• **What the task requires**
In the entries below, how many lines hold the string "Dialog"? Answer with the number only.

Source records
▽
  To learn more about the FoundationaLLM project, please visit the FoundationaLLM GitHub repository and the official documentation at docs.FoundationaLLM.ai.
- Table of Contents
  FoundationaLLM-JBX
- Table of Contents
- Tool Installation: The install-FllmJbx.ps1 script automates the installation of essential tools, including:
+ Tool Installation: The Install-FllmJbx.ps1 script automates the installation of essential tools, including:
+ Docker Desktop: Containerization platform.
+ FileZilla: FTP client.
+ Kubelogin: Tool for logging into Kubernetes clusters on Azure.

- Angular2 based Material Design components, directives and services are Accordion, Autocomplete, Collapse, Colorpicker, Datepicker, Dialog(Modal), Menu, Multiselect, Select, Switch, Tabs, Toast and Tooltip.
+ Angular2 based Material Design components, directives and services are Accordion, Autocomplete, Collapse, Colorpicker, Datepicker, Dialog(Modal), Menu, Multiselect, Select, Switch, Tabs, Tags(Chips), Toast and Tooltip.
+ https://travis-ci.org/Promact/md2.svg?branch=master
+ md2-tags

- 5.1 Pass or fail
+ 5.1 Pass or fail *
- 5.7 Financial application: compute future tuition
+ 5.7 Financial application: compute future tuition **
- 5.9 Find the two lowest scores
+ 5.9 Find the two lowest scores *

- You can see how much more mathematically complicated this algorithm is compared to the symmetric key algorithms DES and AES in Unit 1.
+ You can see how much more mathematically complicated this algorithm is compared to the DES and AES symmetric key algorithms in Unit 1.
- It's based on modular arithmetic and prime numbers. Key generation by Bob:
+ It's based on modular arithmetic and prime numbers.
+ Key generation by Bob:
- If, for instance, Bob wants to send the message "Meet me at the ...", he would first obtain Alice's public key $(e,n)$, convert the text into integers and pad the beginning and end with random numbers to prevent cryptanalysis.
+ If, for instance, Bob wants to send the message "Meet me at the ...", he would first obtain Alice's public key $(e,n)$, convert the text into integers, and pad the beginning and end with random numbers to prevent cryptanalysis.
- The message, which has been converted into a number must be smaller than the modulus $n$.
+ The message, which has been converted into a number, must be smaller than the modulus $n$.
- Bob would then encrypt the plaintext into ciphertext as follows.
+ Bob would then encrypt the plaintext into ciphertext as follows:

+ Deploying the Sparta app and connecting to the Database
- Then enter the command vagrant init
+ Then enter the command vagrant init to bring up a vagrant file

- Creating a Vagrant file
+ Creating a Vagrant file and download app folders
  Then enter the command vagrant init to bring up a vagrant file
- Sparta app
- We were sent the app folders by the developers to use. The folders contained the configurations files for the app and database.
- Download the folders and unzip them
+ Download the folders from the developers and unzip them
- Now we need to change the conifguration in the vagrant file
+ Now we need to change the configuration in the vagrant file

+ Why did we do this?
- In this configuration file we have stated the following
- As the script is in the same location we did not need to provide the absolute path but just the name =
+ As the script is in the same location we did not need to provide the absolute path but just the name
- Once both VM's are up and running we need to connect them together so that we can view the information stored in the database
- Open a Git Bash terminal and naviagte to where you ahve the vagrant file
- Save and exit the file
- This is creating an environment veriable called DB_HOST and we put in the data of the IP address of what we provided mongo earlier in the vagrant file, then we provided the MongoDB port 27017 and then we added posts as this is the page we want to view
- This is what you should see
△
• **Reply to the exercise**
2